Yes I didnt mention that... feels like its broken but its meant to be like that... TADTS as they say in Lotus circles...


----------



## ESL (Jan 27, 2004)

Typed in from an old copy I have lying around:

*Maintenance instruction *

In order to longer and optimal work of

Komandirskie, Red October, Diver-Amphibian, Prestige, KGB automatic 2416B watches

would you please read and present instruction attentively

*WINDING UP*

While wearing watch on your hand every day there's no need to wind it up (position 1 the crown is screwed on the case). Watch running is provided by a special mechanism of automatic self-winding up, which makes your watch run thanks to movement of your hand. But if you do not wear your watch more than 24 hours it's necessary to wind it up. Winding up is to be done by turning the winding crown, situated in position 2 (app. 25-30 revolutions). Slightly pull the crown away from the case during winding.

*SETTING UP OF TIME*

Set the winding crown into position 2 and then pull it till a click. (position 3). Turning the winding crown counter clockwise set the correct time. Once you set the correct time put the winding crown into position 1 pushing it to the case.

*SETTING THE CALENDAR *

Set the winding crown into position 3. Set the correct date by turning watch hands clockwise. Once you set the date, put the winding crown into position 1.

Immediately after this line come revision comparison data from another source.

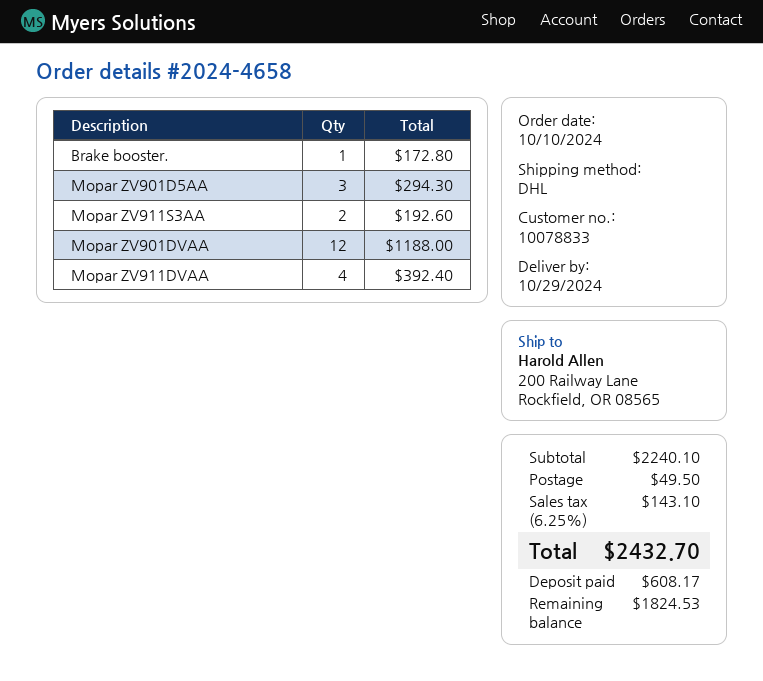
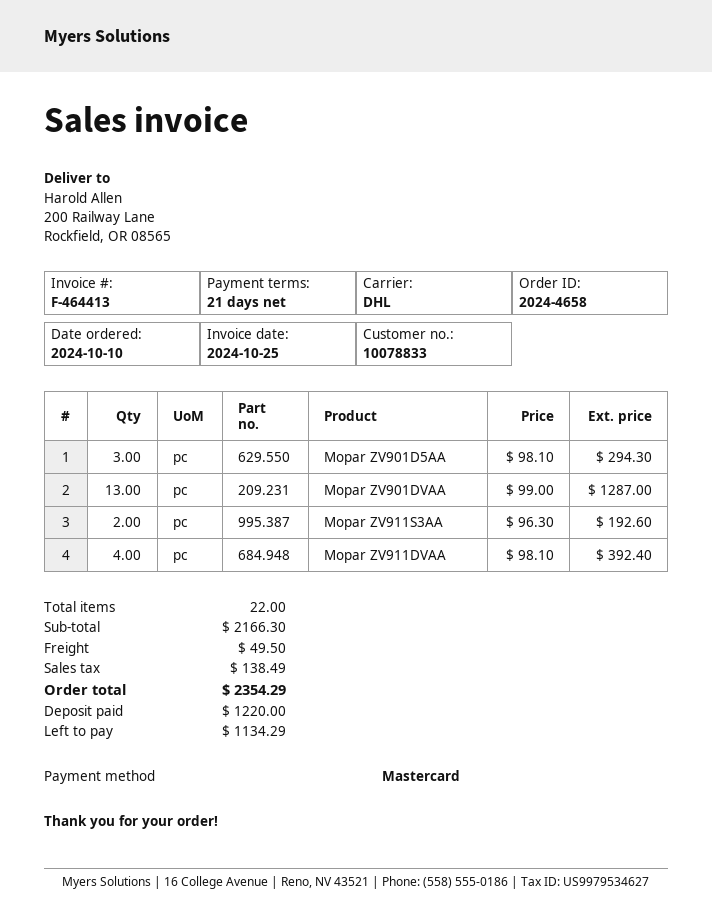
Brake booster.: 1 for 172.80 -> none
Mopar ZV901DVAA: 12 for 1188.00 -> 13 for 1287.00
subtotal: 2240.10 -> 2166.30
tax: 143.10 -> 138.49
total: 2432.70 -> 2354.29
deposit: 608.17 -> 1220.00
balance: 1824.53 -> 1134.29

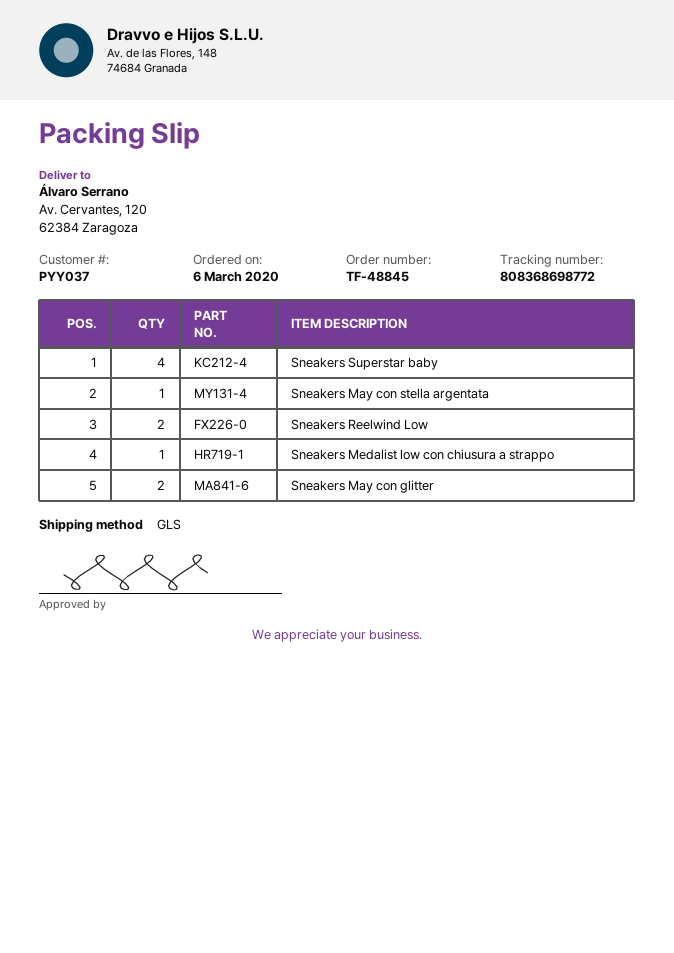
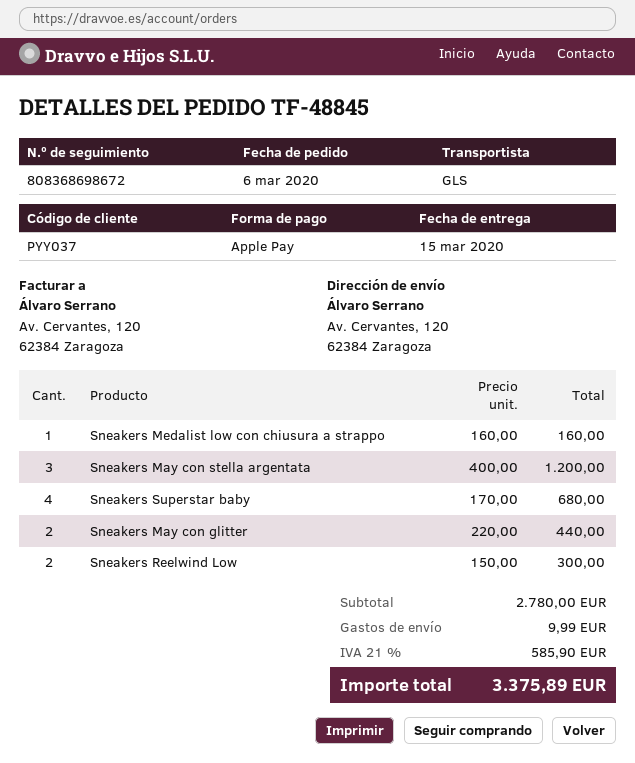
tracking number: 808368698772 -> 808368698672
Sneakers May con stella argentata: 1 -> 3

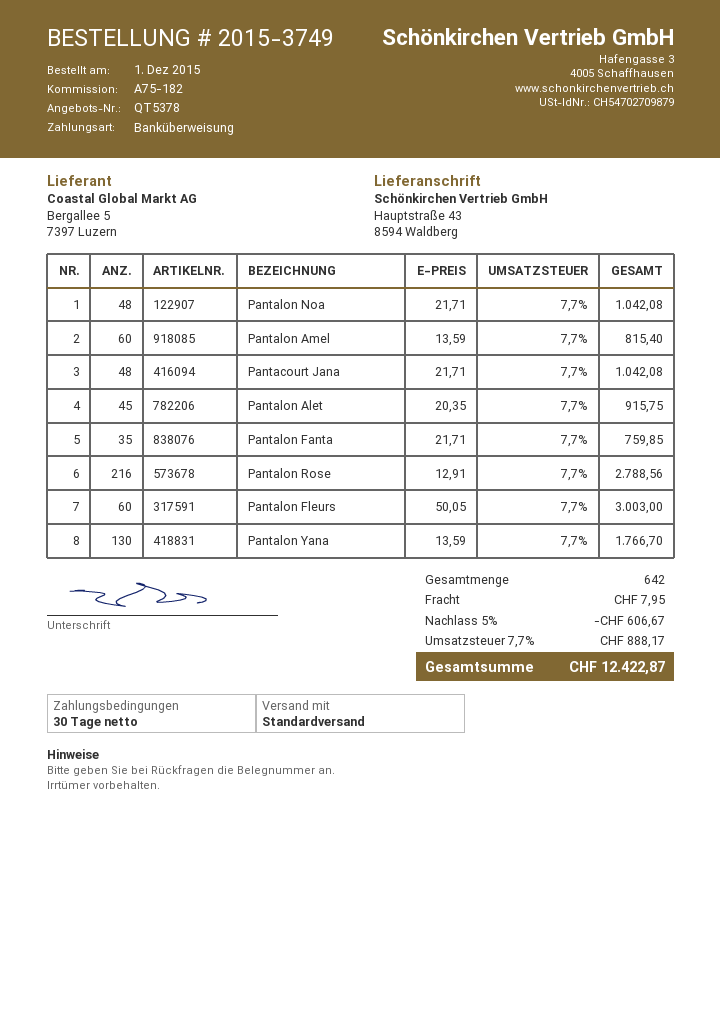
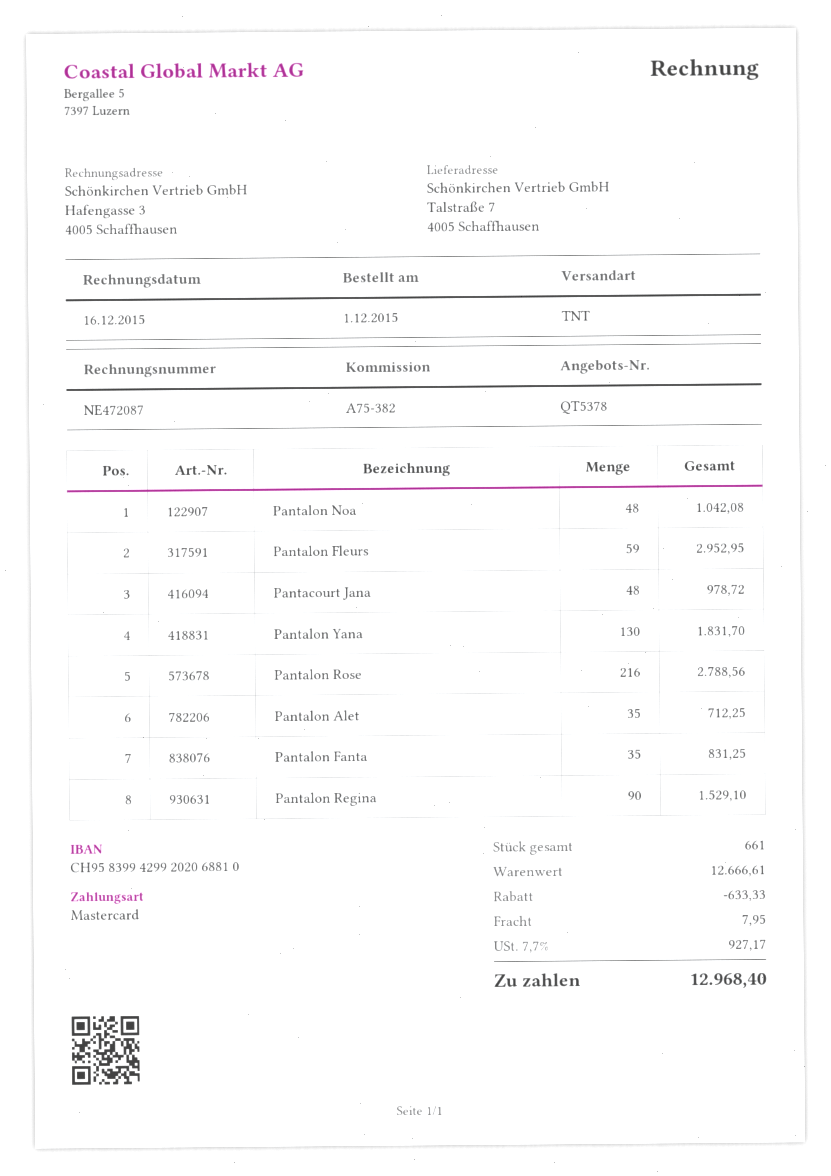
reference: A75-182 -> A75-382
payment method: bank transfer -> Mastercard
shipping method: standard -> TNT
ship to: Hauptstraße 43, 8594 Waldberg -> Talstraße 7, 4005 Schaffhausen
Pantalon Amel: 60 for 815.40 -> none
Pantacourt Jana: 48 for 1042.08 -> 48 for 978.72
Pantalon Alet: 45 for 915.75 -> 35 for 712.25
Pantalon Fanta: 35 for 759.85 -> 35 for 831.25
Pantalon Fleurs: 60 for 3003.00 -> 59 for 2952.95
Pantalon Yana: 130 for 1766.70 -> 130 for 1831.70
Pantalon Regina: none -> 90 for 1529.10
total quantity: 642 -> 661
discount: 606.67 -> 633.33
tax: 7.7% = 888.17 -> 7.7% = 927.17
total: 12422.87 -> 12968.40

*RAPID SETTING OF THE CALENDAR*

Set the winding crown into position 3. Move the hour hand from 12 to 8 counter clockwise and then back from 8 to 12 clockwise while the correct date appears. After that, put the winding crown into position 1.


----------



## jasonm (Nov 22, 2003)

Nice one George









Wish I had that when PG very kindly gave me hais Amphibia just after I qualified as a diver and went to Egypt diving......Every day I diligently unscrewed the crown and manualy wound it...I diddnt know then it was an automatic....


----------



## ESL (Jan 27, 2004)

Well, there you go Jase - it just goes to show that there is nothing quite like "a special mechanism of automatic self-winding up" to keep your watch going - for example - YOU winding it!


----------



## jasonm (Nov 22, 2003)

Yep, Im 'special' all right


----------



## wobblycol (Jul 6, 2005)

I'd just like to thank everybody for all this great and very useful information.

I'm well pleased with the watch, great quality for such a cheap price.

Once again thanks all.


----------



## mach 0.0013137 (Jan 10, 2005)

wobblycol said:


> Hi,
> 
> new to this forum game so please allow for my stupidity.I've just bought an amphibia 200M diver (blue face) on ebay,and wondered where i could lay my hands on an instruction manual (english) for it?
> 
> ...


IMO nobody who buys a Vostok could be considered stupid









BTW welcome to the forum











jasonm said:


> Nice one George
> 
> 
> 
> ...


Don`t feel too bad Jason, he`s going to get me for this but when Paul sold me this Vostok he mentioned that....

_" There was something wrong with the winder"_

I can`t remember his exact words but it was something like this....

_"As Iv`e never come across a *Manual wind* watch that you could wind up all day without it ever getting fully wound"_
















*Vostok 1980`s 21 jewel 2146 Automatic Movement*


















File Size: 98.55 KB

Sorry Paul









PM


----------



## mach 0.0013137 (Jan 10, 2005)

BTW Paul I`ve tried to send you a PM but your box is full, I`ve got something which might suit a 70`s Timex if you want it FOC


----------



## pg tips (May 16, 2003)

thanks Mac, yes i didn't associate that mil style with being auto as it was thinner than my amphibia and I just assumed it was manual!









Just seen my in box was full! Have emptied it


----------